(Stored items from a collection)
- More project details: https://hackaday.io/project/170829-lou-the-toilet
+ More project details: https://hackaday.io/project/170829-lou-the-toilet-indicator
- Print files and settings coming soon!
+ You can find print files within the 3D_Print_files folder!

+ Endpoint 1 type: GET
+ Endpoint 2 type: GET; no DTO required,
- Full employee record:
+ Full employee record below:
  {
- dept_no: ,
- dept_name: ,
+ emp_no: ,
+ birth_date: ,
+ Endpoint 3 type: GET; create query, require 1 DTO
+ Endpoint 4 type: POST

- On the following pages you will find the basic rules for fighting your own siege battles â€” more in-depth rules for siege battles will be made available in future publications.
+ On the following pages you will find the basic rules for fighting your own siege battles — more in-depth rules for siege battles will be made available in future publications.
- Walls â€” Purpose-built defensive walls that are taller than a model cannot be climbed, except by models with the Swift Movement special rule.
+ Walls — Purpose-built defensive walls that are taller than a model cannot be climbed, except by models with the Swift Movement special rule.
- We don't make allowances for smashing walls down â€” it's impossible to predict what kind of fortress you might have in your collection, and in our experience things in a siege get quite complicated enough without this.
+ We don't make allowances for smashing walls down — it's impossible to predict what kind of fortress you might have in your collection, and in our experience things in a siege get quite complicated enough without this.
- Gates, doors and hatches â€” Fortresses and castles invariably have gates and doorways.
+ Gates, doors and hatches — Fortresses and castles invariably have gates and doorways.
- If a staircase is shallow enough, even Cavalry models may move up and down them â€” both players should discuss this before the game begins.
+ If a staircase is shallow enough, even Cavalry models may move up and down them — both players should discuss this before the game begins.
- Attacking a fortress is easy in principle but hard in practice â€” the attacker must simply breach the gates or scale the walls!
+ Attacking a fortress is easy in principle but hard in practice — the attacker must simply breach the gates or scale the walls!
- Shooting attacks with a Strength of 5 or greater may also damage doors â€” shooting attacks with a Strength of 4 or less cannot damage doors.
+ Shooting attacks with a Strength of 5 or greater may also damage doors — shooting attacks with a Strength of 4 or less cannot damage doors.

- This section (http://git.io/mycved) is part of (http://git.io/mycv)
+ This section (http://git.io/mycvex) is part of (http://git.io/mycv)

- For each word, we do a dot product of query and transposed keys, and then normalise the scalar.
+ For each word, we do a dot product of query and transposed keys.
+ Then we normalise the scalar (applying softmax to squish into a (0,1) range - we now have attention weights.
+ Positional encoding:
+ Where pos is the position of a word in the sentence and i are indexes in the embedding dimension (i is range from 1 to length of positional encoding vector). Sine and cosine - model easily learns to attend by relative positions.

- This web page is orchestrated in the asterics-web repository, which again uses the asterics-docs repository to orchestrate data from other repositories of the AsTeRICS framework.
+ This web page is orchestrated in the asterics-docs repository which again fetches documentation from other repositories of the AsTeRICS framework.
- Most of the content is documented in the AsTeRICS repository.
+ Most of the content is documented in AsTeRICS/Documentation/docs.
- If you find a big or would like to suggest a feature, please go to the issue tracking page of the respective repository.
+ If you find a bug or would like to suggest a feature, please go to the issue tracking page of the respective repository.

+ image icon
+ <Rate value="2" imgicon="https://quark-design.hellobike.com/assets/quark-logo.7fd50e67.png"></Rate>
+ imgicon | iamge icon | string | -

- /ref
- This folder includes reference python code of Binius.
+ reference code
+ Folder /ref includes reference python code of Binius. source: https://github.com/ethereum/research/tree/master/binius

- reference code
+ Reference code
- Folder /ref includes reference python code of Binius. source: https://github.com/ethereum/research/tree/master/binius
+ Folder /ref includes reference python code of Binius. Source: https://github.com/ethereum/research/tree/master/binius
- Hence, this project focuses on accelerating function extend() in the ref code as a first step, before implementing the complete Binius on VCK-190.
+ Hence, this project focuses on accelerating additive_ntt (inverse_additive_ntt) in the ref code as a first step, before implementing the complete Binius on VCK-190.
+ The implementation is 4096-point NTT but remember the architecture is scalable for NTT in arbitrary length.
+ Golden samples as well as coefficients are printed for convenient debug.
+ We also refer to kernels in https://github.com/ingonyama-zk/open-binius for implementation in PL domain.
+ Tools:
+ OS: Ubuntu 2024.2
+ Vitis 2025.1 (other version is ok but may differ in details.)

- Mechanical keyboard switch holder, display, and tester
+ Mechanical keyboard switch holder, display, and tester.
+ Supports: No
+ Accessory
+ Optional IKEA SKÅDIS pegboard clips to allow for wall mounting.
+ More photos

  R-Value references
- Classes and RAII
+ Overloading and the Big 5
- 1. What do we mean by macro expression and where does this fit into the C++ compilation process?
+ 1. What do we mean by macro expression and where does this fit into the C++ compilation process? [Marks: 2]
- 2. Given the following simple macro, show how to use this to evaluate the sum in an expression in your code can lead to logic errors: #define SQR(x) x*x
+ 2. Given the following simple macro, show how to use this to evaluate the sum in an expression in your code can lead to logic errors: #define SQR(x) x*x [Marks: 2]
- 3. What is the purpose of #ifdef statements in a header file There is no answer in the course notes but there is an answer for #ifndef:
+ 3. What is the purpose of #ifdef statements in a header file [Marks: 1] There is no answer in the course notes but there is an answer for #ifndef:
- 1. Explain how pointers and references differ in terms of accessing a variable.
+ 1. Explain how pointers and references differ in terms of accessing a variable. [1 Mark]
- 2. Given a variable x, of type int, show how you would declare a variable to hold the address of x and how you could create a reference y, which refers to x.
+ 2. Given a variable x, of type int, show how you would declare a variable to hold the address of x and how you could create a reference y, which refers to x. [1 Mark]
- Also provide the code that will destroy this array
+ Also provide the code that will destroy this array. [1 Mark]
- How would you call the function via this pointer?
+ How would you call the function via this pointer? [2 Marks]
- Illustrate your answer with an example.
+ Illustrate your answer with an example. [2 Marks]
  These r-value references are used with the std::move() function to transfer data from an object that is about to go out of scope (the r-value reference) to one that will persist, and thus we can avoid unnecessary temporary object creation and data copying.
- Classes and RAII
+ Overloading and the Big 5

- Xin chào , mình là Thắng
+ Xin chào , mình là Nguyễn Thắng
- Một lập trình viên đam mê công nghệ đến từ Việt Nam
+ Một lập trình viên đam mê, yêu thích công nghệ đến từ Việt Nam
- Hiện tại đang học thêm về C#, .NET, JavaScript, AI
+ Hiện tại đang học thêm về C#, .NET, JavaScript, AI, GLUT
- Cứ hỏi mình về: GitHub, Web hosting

WHAT TO DO: From the data above, output only the lines between the line containing "process? [Marks: 2]" and the line containing "- Xin chào , mình là Thắng", inclusive, exactly as written.

RESPONSE TO THE TASK:
+ 1. What do we mean by macro expression and where does this fit into the C++ compilation process? [Marks: 2]
- 2. Given the following simple macro, show how to use this to evaluate the sum in an expression in your code can lead to logic errors: #define SQR(x) x*x
+ 2. Given the following simple macro, show how to use this to evaluate the sum in an expression in your code can lead to logic errors: #define SQR(x) x*x [Marks: 2]
- 3. What is the purpose of #ifdef statements in a header file There is no answer in the course notes but there is an answer for #ifndef:
+ 3. What is the purpose of #ifdef statements in a header file [Marks: 1] There is no answer in the course notes but there is an answer for #ifndef:
- 1. Explain how pointers and references differ in terms of accessing a variable.
+ 1. Explain how pointers and references differ in terms of accessing a variable. [1 Mark]
- 2. Given a variable x, of type int, show how you would declare a variable to hold the address of x and how you could create a reference y, which refers to x.
+ 2. Given a variable x, of type int, show how you would declare a variable to hold the address of x and how you could create a reference y, which refers to x. [1 Mark]
- Also provide the code that will destroy this array
+ Also provide the code that will destroy this array. [1 Mark]
- How would you call the function via this pointer?
+ How would you call the function via this pointer? [2 Marks]
- Illustrate your answer with an example.
+ Illustrate your answer with an example. [2 Marks]
  These r-value references are used with the std::move() function to transfer data from an object that is about to go out of scope (the r-value reference) to one that will persist, and thus we can avoid unnecessary temporary object creation and data copying.
- Classes and RAII
+ Overloading and the Big 5

- Xin chào , mình là Thắng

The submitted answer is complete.